About this task => Every line containing the string "sistema" is to be copied from the records.

Modification records =>
- - - - - - -
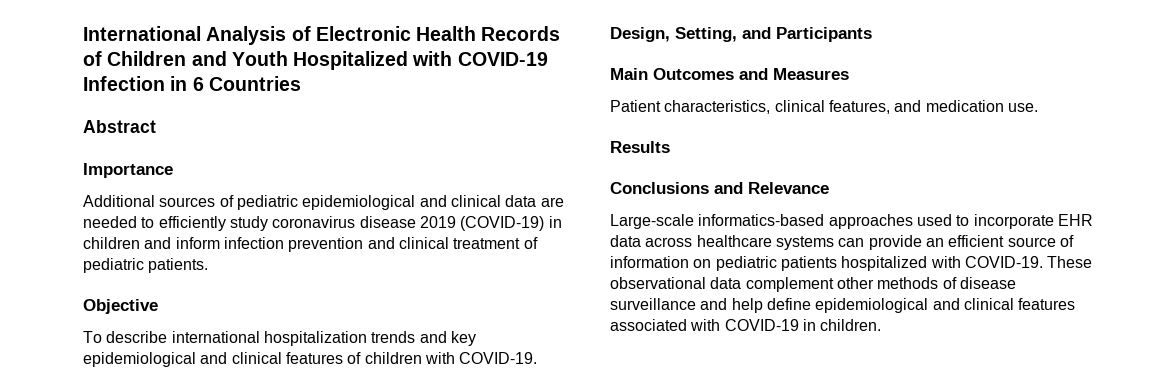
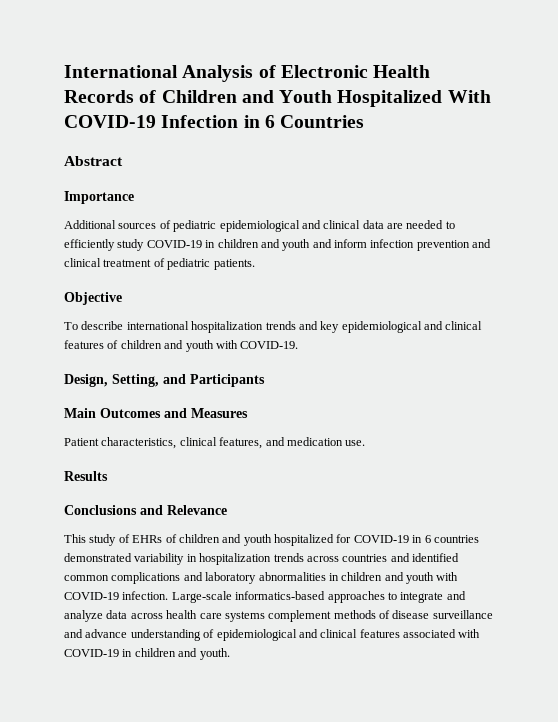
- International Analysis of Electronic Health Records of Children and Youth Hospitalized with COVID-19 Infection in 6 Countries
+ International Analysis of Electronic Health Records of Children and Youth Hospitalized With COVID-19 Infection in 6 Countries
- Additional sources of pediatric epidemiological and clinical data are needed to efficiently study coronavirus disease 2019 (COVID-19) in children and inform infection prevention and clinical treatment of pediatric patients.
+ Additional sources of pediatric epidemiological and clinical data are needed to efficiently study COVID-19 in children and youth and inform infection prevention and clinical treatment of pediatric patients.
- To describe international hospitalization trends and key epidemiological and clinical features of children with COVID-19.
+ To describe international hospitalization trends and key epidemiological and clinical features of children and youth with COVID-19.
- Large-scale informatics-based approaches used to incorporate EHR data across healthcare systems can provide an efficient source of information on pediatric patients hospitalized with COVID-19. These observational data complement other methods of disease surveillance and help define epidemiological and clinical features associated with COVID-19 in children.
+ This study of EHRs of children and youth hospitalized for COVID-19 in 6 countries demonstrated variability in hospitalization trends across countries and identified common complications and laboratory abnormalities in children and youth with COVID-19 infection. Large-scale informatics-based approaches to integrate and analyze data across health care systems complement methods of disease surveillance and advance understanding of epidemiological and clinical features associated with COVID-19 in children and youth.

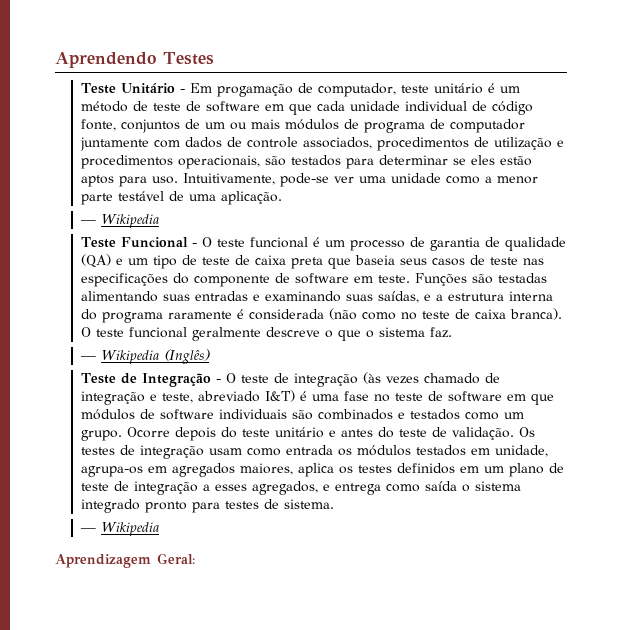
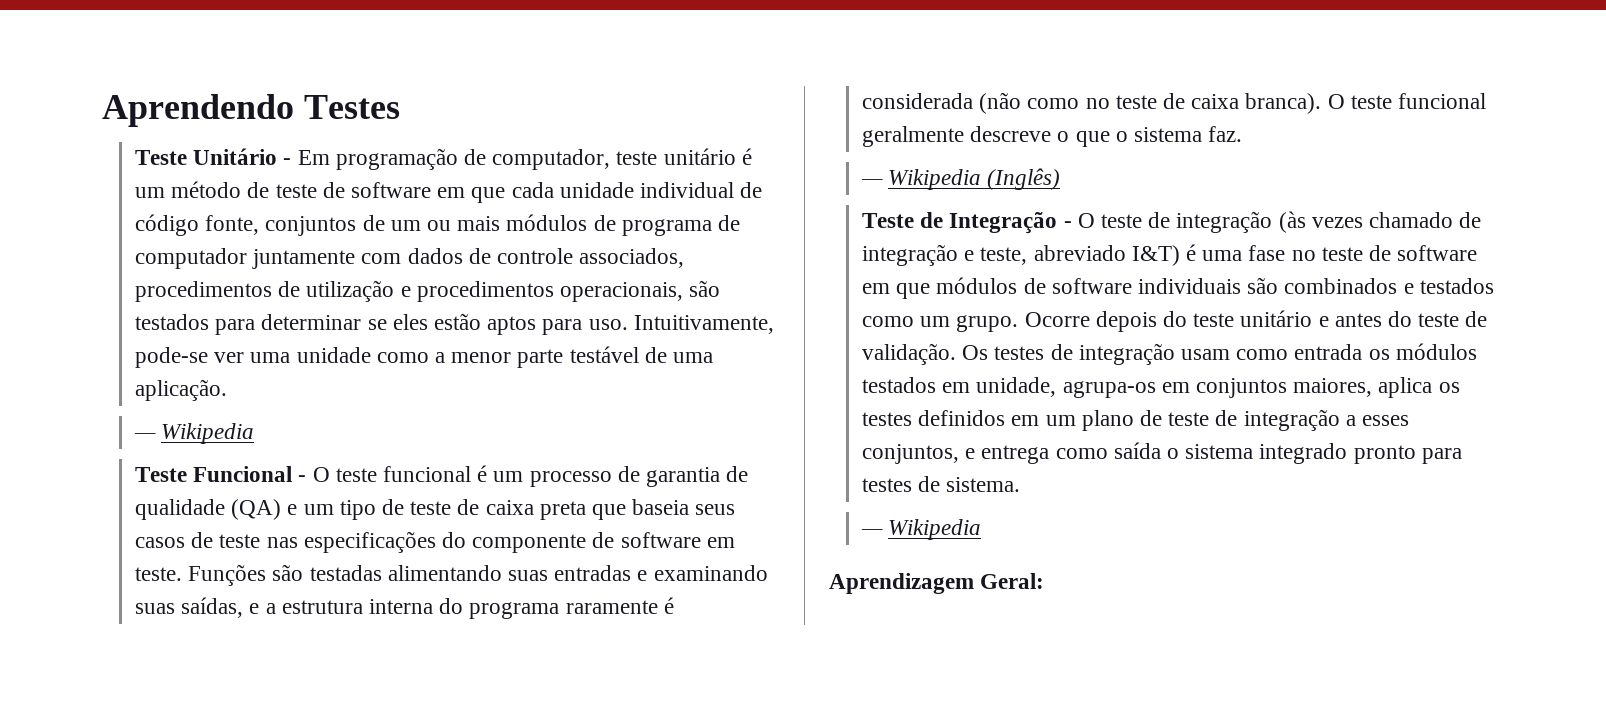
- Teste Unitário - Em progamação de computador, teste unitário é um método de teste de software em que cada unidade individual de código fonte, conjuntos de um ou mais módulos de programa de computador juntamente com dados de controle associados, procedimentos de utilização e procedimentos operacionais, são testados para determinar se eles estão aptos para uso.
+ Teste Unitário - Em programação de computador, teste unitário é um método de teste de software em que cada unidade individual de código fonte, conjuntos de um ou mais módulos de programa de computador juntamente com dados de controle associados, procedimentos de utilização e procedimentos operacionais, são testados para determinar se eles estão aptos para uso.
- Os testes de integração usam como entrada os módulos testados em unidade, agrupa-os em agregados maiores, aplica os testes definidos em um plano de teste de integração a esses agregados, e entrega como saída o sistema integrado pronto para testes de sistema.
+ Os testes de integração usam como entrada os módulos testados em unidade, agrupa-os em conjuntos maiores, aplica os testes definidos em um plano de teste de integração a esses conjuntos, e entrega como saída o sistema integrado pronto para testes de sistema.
- - - - - - -
The answer =>
- Os testes de integração usam como entrada os módulos testados em unidade, agrupa-os em agregados maiores, aplica os testes definidos em um plano de teste de integração a esses agregados, e entrega como saída o sistema integrado pronto para testes de sistema.
+ Os testes de integração usam como entrada os módulos testados em unidade, agrupa-os em conjuntos maiores, aplica os testes definidos em um plano de teste de integração a esses conjuntos, e entrega como saída o sistema integrado pronto para testes de sistema.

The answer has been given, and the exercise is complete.